Keywords: social education, mental disability, psychosocial intervention project.

1. Introdução

Com o intuito de o leitor encontrar um sentido para a viagem de um profissional de educação social por um Centro de Atividades Ocupacionais (cao), é imprescindível compreender, primeiro, o seu perfil profissional e o que distingue a sua intervenção, neste caso, no contexto da deficiência mental. Assim, se iniciará esta travessia.

2. Educação Social: uma profissão do âmbito psicossocial

A educação social agrupa-se na constelação de profissões que têm uma orientação educativa e que, por isso, acompanhar regular e compreensivamente as pessoas, em grupo ou não, consideradas na sua irredutível singularidade, com a sua história, com os seus dramas próprios, mas em referência à sua comunidade de pertença, ao meio em que se inserem. A educação social é, nesta ótica, um direito de todos os cidadãos, qualquer que seja a sua idade e estejam ou não em situação de vulnerabilidade e de exclusão social. A estes profissionais não se exige apenas que coloquem em prática uma pedagogia de urgência, já que atuam em âmbitos tão amplos, como a educação permanente, a formação laboral e ocupacional, a educação no e para o tempo livre, a animação sociocultural, o desenvolvimento comunitário, a educação especializada e a educação cívico-social. Nesta diversidade de âmbitos de intervenção, o educador social deve apresentar-se como um profissional polivalente, crítico, reflexivo, flexível e dinâmico e afirmar-se como um bom intérprete da realidade psicossocial que é, inevitavelmente, marcada pela globalidade, multidimensionalidade, mutabilidade e complexidade (Baptista e Carvalho, 2004). Atendendo a todas estas características, ele deve fazer uma análise da realidade o mais alargada e aprofundada possível com base numa « [...] metodologia ambiciosa que pretende conter todos os ingredientes da investigação e, mais ainda, os ingredientes da ação. O conhecimento é produzido em confronto direto com o real [...] » (Guerra, 2002, p. 75), sustentado numa sólida base teórica. Esta metodologia, que combina os ingredientes da investigação e da ação e norteia as práticas do educador social, designa-se, exatamente, investigação-acção, procurando ser, sempre que possível, participativa. É, ao mesmo tempo, uma investigação coletiva e educativa. Coletiva, porque o profissional une-se às pessoas, à comunidade para, em conjunto, obterem um conhecimento profundo da sua realidade a fim de agirem sobre ela, melhorando a sua qualidade de vida. Educativa, porque esta investigação traz novos conhecimentos, novas perceções e aprendizagens, contribuindo para o aumento da autonomia dos sujeitos (Guerra, 2002).

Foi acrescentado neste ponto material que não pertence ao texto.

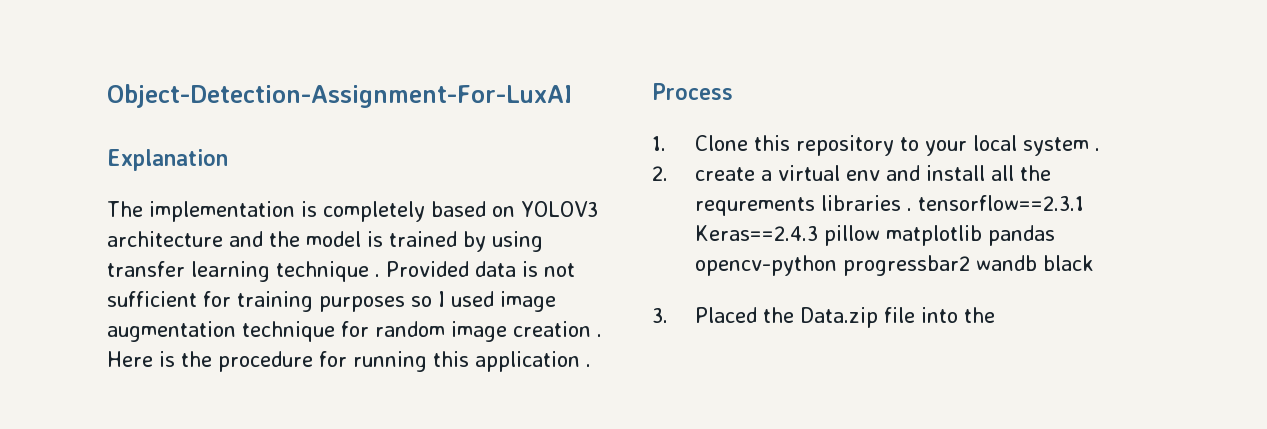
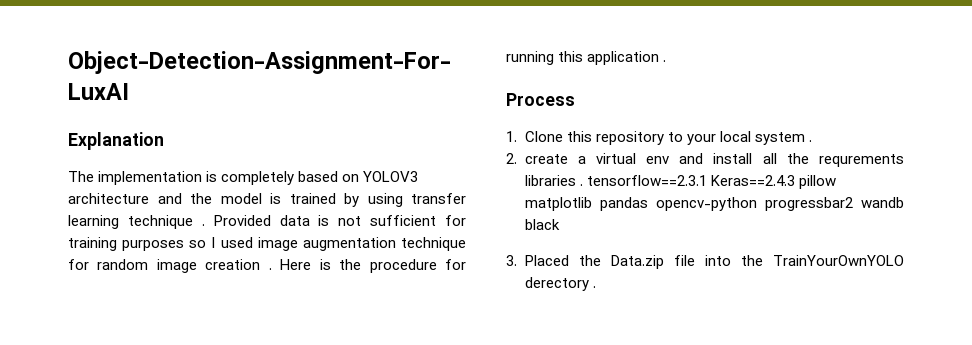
(995, 315) none -> [773,255,904,266] [524,277,596,291] TrainYourOwnYOLO derectory .

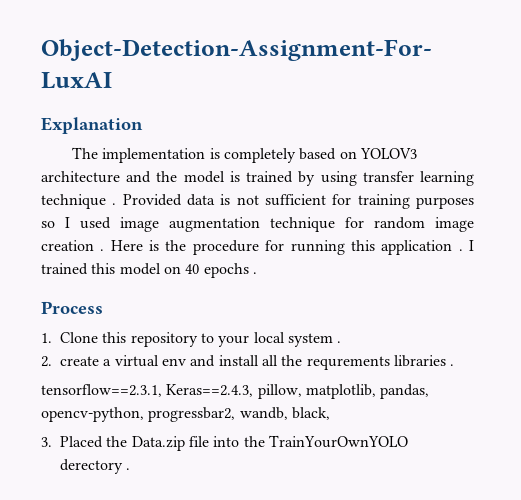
(667, 61) none -> [469,240,475,251] [41,263,257,278] I trained this model on 40 epochs .
[586,175,836,189] [524,197,904,211] [524,219,560,230] tensorflow==2.3.1 Keras==2.4.3 pillow matplotlib pandas opencv-python progressbar2 wandb black -> [41,384,430,399] [41,407,330,422] // tensorflow==2.3.1, Keras==2.4.3, pillow, matplotlib, pandas, opencv-python, progressbar2, wandb, black,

Torna-se evidente, portanto, que o profissional de educação social vai para o terreno com o intuito de conhecer a realidade psicossocial, procurando mobilizar as pessoas neste processo de modo a que estas sejam capazes de refletir e identificar os seus problemas. Só sabendo mais é que se pode transformar o conhecimento que já se possui. Só com um conhecimento sólido do que (não) se é, (não) se tem, (não) se quer ser e/ou ter é que a ação de cada pessoa se revela transformadora. A investigação na área psicossocial permite, portanto, chegar à realidade para compreendê-la, analisá-la, problematizá-la e transformá-la (Serrano, 2000).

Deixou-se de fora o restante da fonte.